Bir dilek tut dedi o kalın siyahî sesiyle. Tuttum dedim. İstediğin olacak, dedi fincanı tabaktan ayırırken. Gülümsemişim. Sonra gözleri kahve fincanının içinde, tırnakları bir şeylerin üzerinde gezindi. Öylece durdu baktı. Yine baktı. Sonra yüzünün tam ortasında gibi duran o iki kara yuvarlağı fincandan ayırmadan, sen bir şeye çok sıkılmışsın dedi. Bak, fincanın dibine. Devam etti sonra. Sesi de gittikçe kalınlaşıyor ve kalınlaştıkça da boğuluyordu sanki. Ya da bana öyle geliyordu.

“Yuvanı biri sarsıyor. Deprem gibi sarsılıyor evin. Mutfakta sıkışıp kalmışsın. Bak işte,” dedi o sivri siyah tırnağı ile bir şey göstererek.
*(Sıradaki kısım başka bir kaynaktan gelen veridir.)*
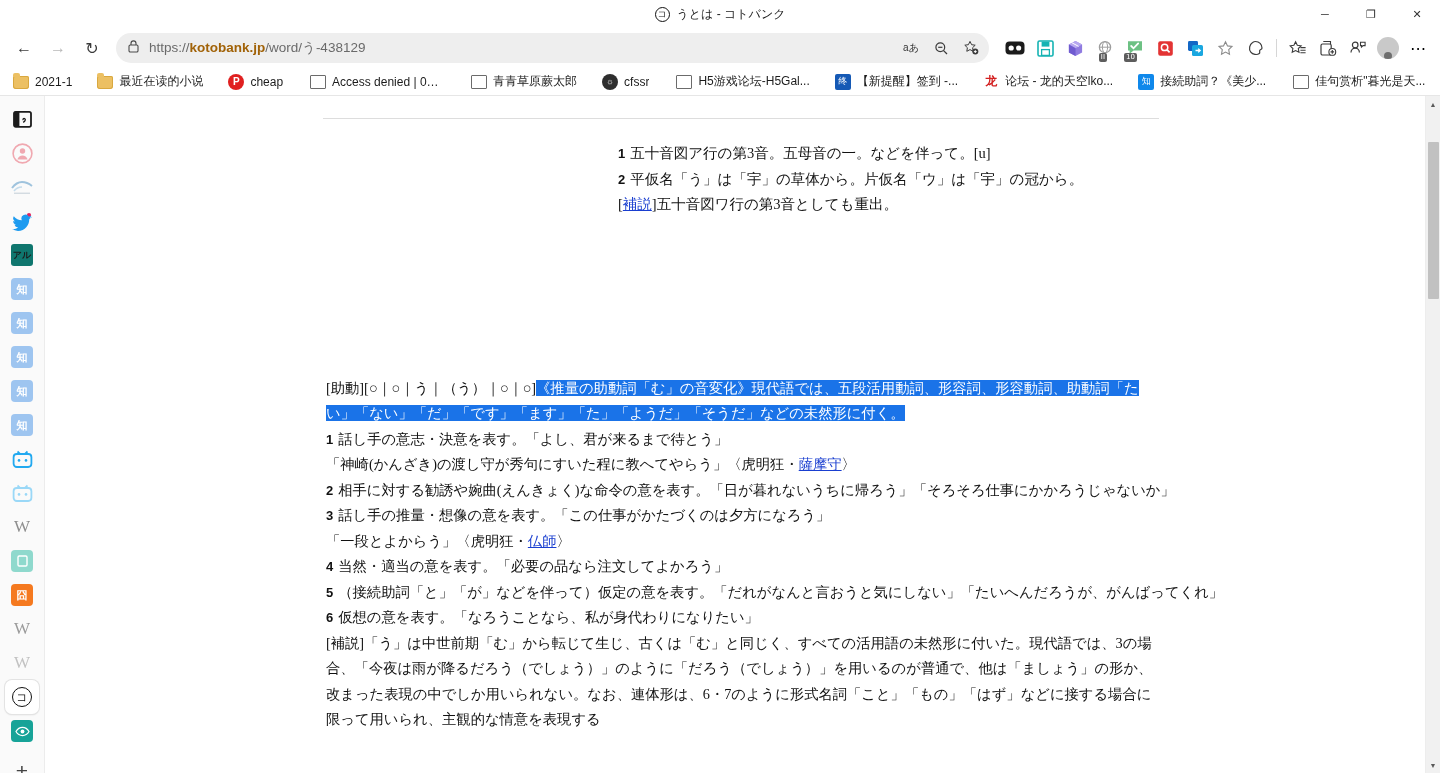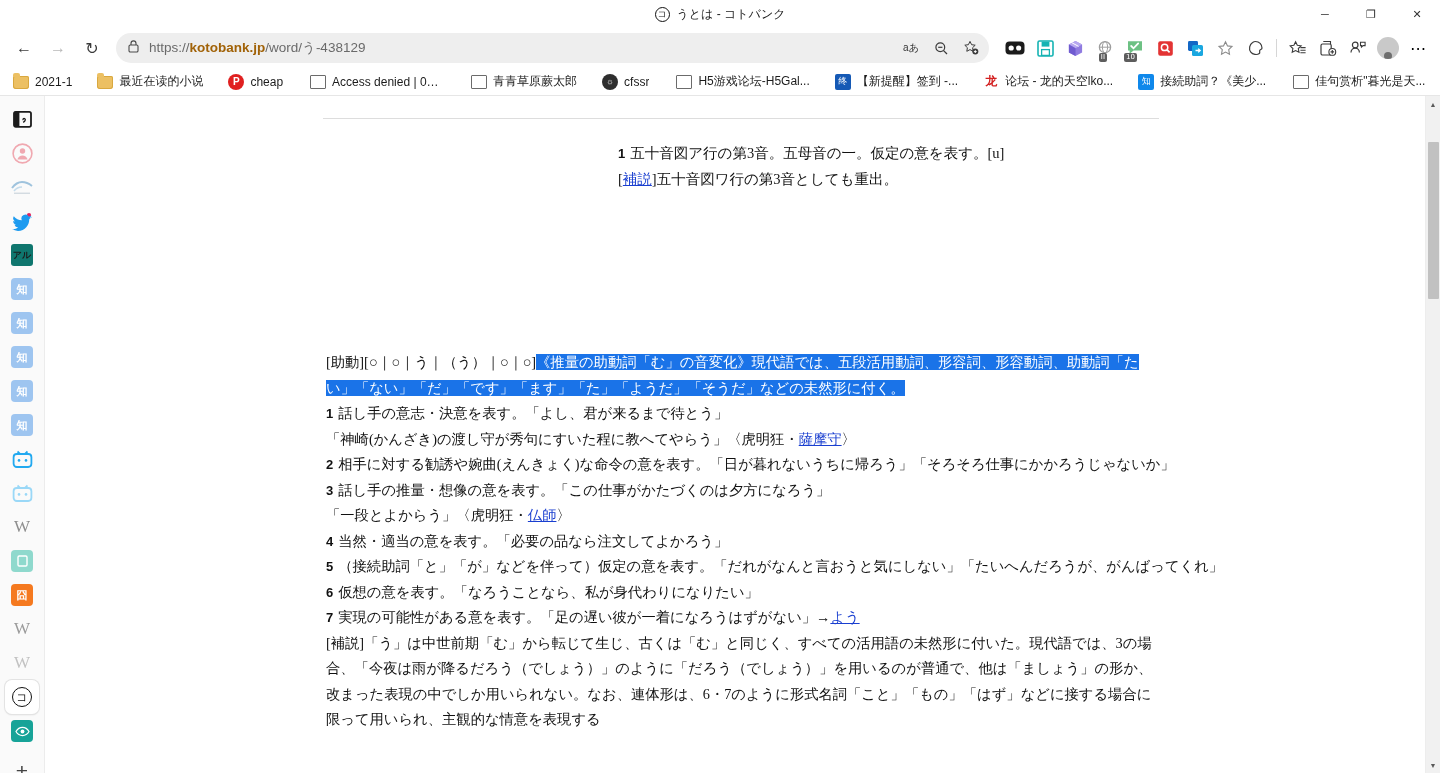--- a/index.html
+++ b/index.html
@@ -502,7 +502,7 @@
 
         <div class="block-a">
           <div class="ln">
-            <span class="num small-num">1</span><span>五十音図ア行の第3音。五母音の一。仮定の意を表す。[u]</span>
+            <span class="num small-num">1</span><span>五十音図ア行の第3音。五母音の一。などを伴って。[u]</span>
           </div>
           <div class="ln">
             <span>[</span><a class="lnk" href="#">補説</a><span>]</span><span>五十音図ワ行の第3音としても重出。</span>

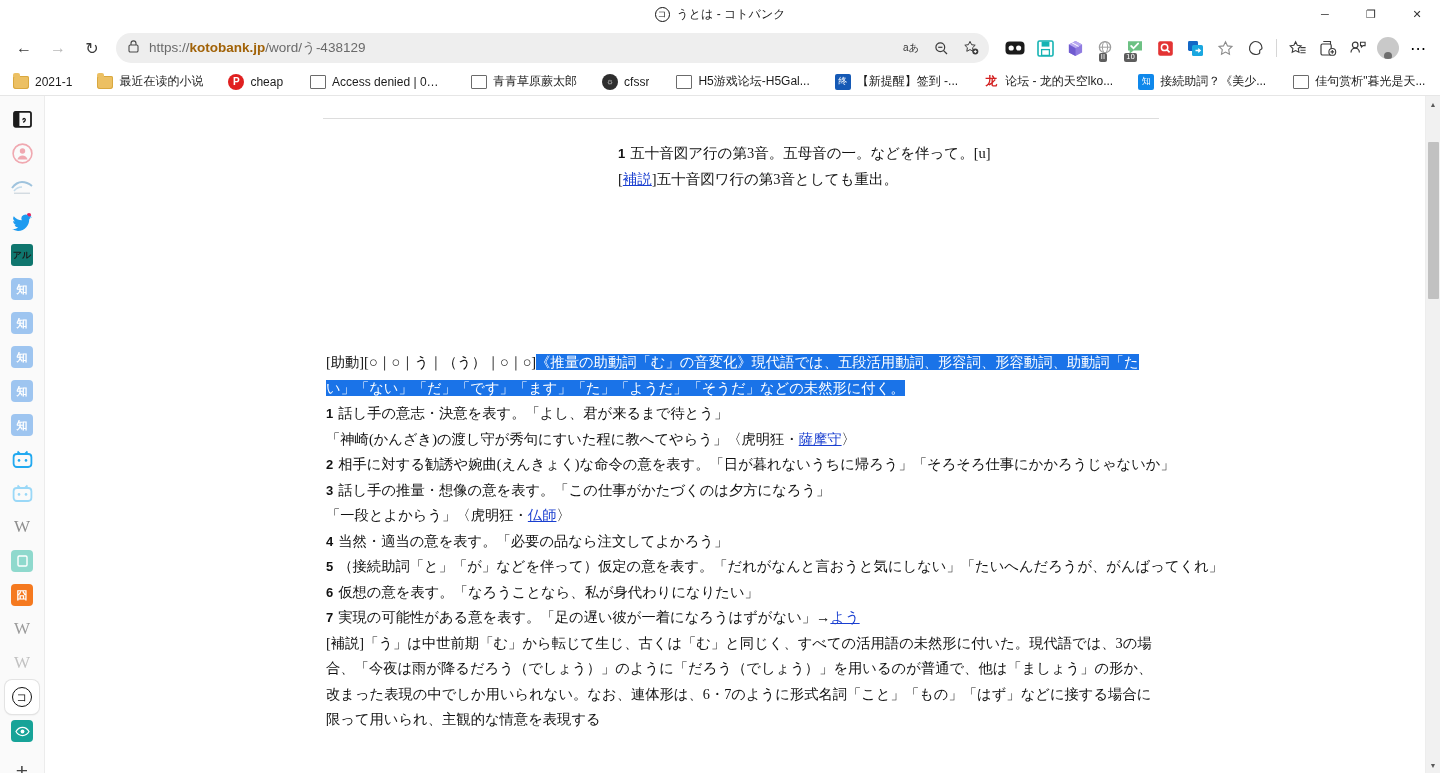--- a/index.html
+++ b/index.html
@@ -505,6 +505,9 @@
             <span class="num small-num">1</span><span>五十音図ア行の第3音。五母音の一。などを伴って。[u]</span>
           </div>
           <div class="ln">
+            <span class="num small-num">2</span><span>平仮名「う」は「宇」の草体から。片仮名「ウ」は「宇」の冠から。</span>
+          </div>
+          <div class="ln">
             <span>[</span><a class="lnk" href="#">補説</a><span>]</span><span>五十音図ワ行の第3音としても重出。</span>
           </div>
         </div>

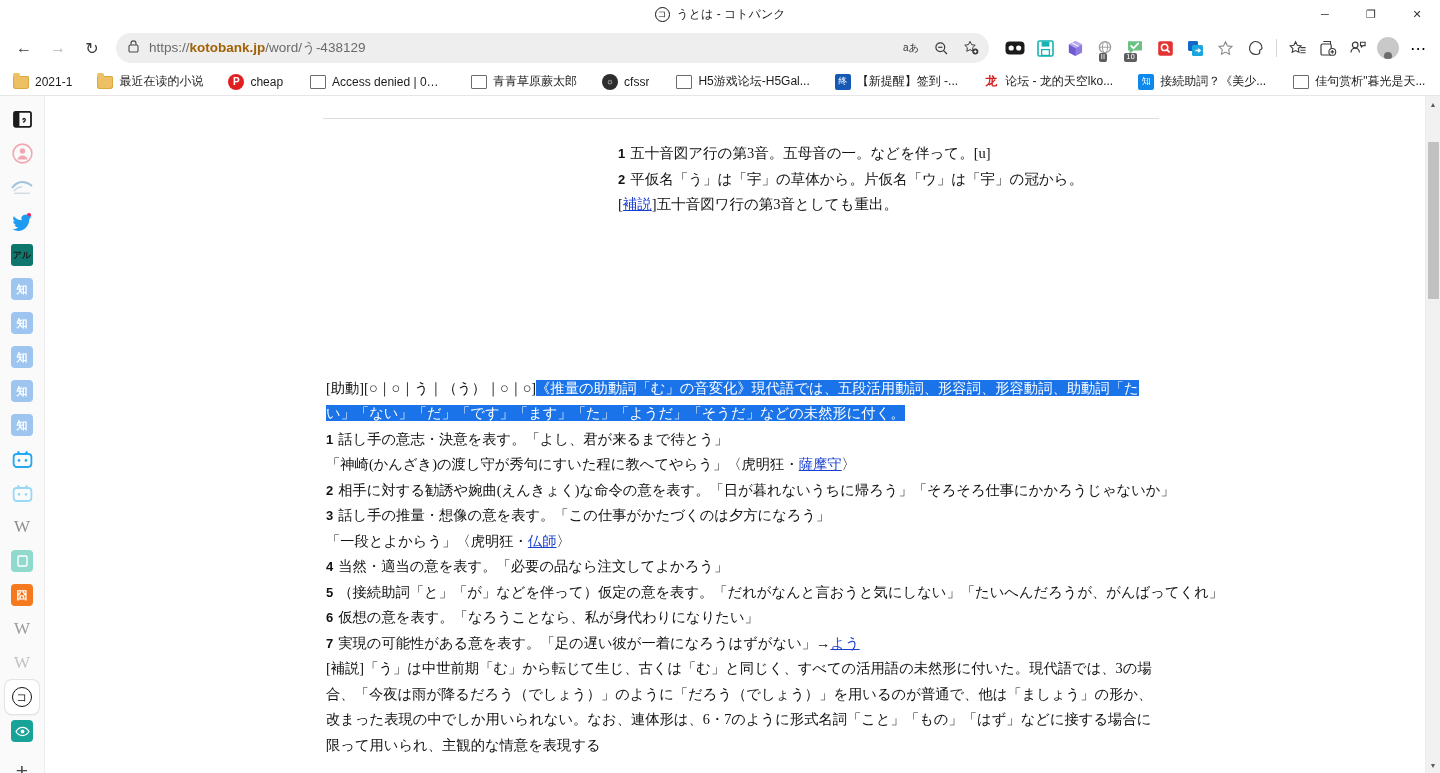--- a/index.html
+++ b/index.html
@@ -544,9 +544,6 @@
           <div class="row">
             <span class="num small-num">6</span><span>仮想の意を表す。「なろうことなら、私が身代わりになりたい」</span>
           </div>
-          <div class="row">
-            <span class="num small-num">7</span><span>実現の可能性がある意を表す。「足の遅い彼が一着になろうはずがない」→</span><a class="lnk" href="#">よう</a>
-          </div>
 
           <div class="wrap-row">
             <span>[補説]</span><span>「う」は中世前期「む」から転じて生じ、古くは「む」と同じく、すべての活用語の未然形に付いた。現代語では、3の場合、「今夜は雨が降るだろう（でしょう）」のように「だろう（でしょう）」を用いるのが普通で、他は「ましょう」の形か、改まった表現の中でしか用いられない。なお、連体形は、6・7のように形式名詞「こと」「もの」「はず」などに接する場合に限って用いられ、主観的な情意を表現する</span>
Baktım. “Kim,” dedim, “görebiliyor musun?” Tam bir salak gibi hissettim kendimi o soruyu sorarken.

“Köpek başlı, yılan kuyruklu biri var burada. Mutfağın evyesine oturmuş, elinde de sanki kocaman bir şey var, ne ki bu?” dedi kendi kendine biraz daha fincanın içine yaklaşarak. Uzaklaşarak ve yaklaşarak devamlı bakış açısını değiştiriyordu.

“Evet evet, bu pırasa. Elinde püsküllü bir pırasa tutuyor ya da bilemedim başka bir şey de olabilir. Bana sanki pırasa gibi geldi, bak sen de bak.”

“Evet,” dedim, “pırasadır. Eşim pırasayı çok sever.”

“Bu kadın,” dedi, “oldukça genç ve senin yakınlarında. Bildiğin biri yani. Ufak tefek sarışın bir şey. Yılan gibi.”

Siyah göz çukurları daha da derinleşmişti sanki. Konuştukça elleri daha da damarlı geldi gözüme. Yağmur dışarıda şiddetini arttırmıştı. Ben kaskatı hiçbir şey söylemeden öylece duruyordum. O ara belki bir dakika süre ile sessizlik oldu. Bu sessizlikte hayatın akışı devam ediyordu tabii ki. Duvardaki saatin tik taklarından anlıyordunuz bunu. Sonra kadın gözlerini bana doğru kaldırarak kendinden çok emin, merak etme sana dönecek, dedi ve ilave etti: Seni seviyor, sensiz olamaz bu adam. Ben gülümseyerek teşekkür ettim. Ne gülümsemeydi ama!

“Soracağın bir şey var mı?” dedi yarı karanlık yüzüyle.

“Yok,” dedim. “Yok,” dedim tekrar. Ne sorabilirdim ki? Her şeyi öğrenmiştim. Aslında zaten biliyordum. Cüzdanımdan çıkarıp 500 TL verdim pardösümü getiren soluk yüzlü sıska kıza.

Yağmur iyice şiddetlenmişti. Bardaktan boşanırcasına. Şemsiyemi açtım ve kendimi köşede bekleyen taksiye attığımda cebim çaldı. Sabahki mutlu sesli arkadaşım. Bu sefer çok mutsuz. Biliyor musun beni terk etti, dedi ağlayarak. Bir şey olmaz dedim, sen de şemsiyeni aç benim gibi. Bilemiyorum anladı mı, ama zamanla anlar.

Eve döndüğümde akşam yemeği vakti yaklaşmıştı. Mutfağa koşturdum. Bir tencere zeytinyağlı pırasa ve havuçlu. Dünden beri demlenmekteydi buzdolabında. Neredeyse yirmi yıllık. Önce onu çıkardım oradan. Sonra da gidip olduğu gibi çöpe döktüm yıllar ile birlikte.

O günü unutmuyorum şimdi. O hiç dönmedi. O günden sonra hiç pırasa yapmadım Telefondaki o arkadaşım da artık yanından şemsiyesini eksik etmiyor benim gibi. Zaten yağmur da hiç o günkü gibi şiddetli yağmadı senelerdir.